• **To do**: Leaving out only the pictures, write out all the entries exactly.

• **Extracted entries**:
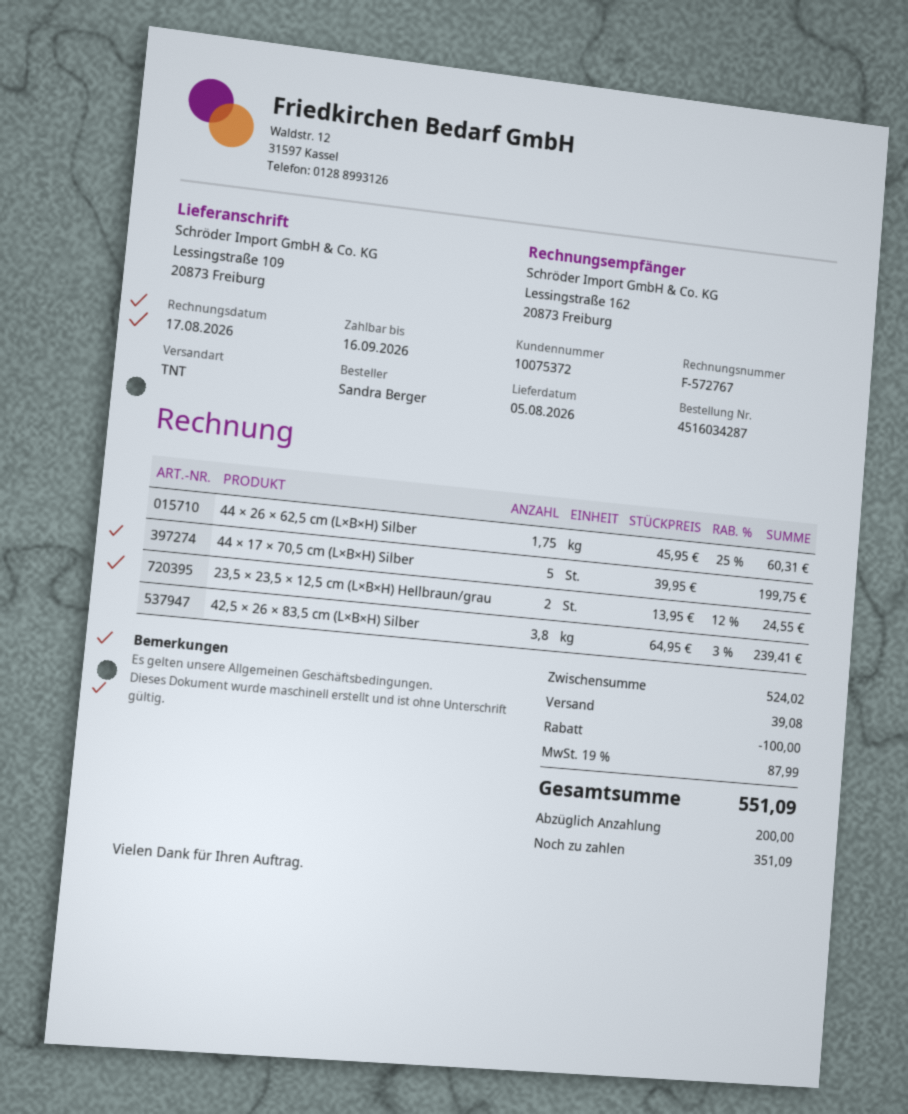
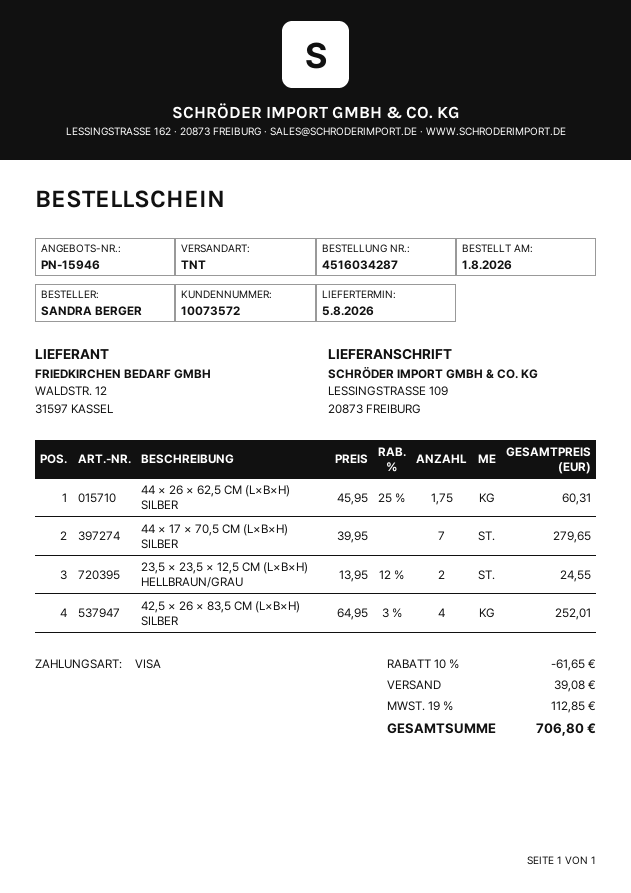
customer number: 10075372 -> 10073572
44 × 17 × 70,5 cm (L×B×H) Silber: 5 x 39.95 = 199.75 -> 7 x 39.95 = 279.65
42,5 × 26 × 83,5 cm (L×B×H) Silber: 3.8 x 64.95 - 3% = 239.41 -> 4 x 64.95 - 3% = 252.01
discount: 100.00 -> 61.65
tax: 19% = 87.99 -> 19% = 112.85
total: 551.09 -> 706.80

• **Response area**:
customer number: 10075372 -> 10073572
44 × 17 × 70,5 cm (L×B×H) Silber: 5 x 39.95 = 199.75 -> 7 x 39.95 = 279.65
42,5 × 26 × 83,5 cm (L×B×H) Silber: 3.8 x 64.95 - 3% = 239.41 -> 4 x 64.95 - 3% = 252.01
discount: 100.00 -> 61.65
tax: 19% = 87.99 -> 19% = 112.85
total: 551.09 -> 706.80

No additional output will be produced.